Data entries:
== Segment start ==

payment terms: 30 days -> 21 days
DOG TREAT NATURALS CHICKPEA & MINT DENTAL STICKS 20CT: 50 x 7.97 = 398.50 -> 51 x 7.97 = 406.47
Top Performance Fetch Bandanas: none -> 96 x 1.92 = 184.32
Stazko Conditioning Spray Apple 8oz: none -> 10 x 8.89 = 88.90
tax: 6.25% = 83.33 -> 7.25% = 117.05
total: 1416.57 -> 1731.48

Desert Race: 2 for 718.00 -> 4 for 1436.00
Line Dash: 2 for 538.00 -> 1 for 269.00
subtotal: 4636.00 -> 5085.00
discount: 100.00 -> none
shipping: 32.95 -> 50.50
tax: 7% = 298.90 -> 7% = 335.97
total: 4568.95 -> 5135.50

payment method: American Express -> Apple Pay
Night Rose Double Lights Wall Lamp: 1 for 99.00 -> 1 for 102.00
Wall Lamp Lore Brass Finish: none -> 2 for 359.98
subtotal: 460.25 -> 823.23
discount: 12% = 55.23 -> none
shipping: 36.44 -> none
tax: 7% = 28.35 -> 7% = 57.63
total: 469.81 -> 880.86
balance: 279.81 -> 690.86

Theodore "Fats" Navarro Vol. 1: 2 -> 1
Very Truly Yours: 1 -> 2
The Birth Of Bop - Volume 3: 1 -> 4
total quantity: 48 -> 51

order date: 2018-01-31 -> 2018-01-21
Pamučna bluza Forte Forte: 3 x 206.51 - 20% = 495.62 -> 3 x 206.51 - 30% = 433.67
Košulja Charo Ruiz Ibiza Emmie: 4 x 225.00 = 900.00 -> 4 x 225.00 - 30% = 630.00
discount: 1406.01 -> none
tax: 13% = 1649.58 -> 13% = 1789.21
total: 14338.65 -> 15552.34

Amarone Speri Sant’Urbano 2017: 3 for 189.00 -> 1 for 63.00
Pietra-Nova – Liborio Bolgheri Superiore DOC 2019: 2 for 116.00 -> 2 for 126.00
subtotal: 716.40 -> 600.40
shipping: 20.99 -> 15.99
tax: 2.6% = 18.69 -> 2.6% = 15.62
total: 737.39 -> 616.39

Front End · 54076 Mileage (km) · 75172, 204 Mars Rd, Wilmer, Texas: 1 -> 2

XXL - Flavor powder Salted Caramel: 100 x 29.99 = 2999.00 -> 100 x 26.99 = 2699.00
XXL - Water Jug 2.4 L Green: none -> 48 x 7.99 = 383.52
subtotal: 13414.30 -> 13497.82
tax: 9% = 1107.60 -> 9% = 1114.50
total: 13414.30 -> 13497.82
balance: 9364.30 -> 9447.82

== Segment end ==

Aim of the task: Your answer should be the lines of the records that include the word "none".

Your solution:
Top Performance Fetch Bandanas: none -> 96 x 1.92 = 184.32
Stazko Conditioning Spray Apple 8oz: none -> 10 x 8.89 = 88.90
discount: 100.00 -> none
Wall Lamp Lore Brass Finish: none -> 2 for 359.98
discount: 12% = 55.23 -> none
shipping: 36.44 -> none
discount: 1406.01 -> none
XXL - Water Jug 2.4 L Green: none -> 48 x 7.99 = 383.52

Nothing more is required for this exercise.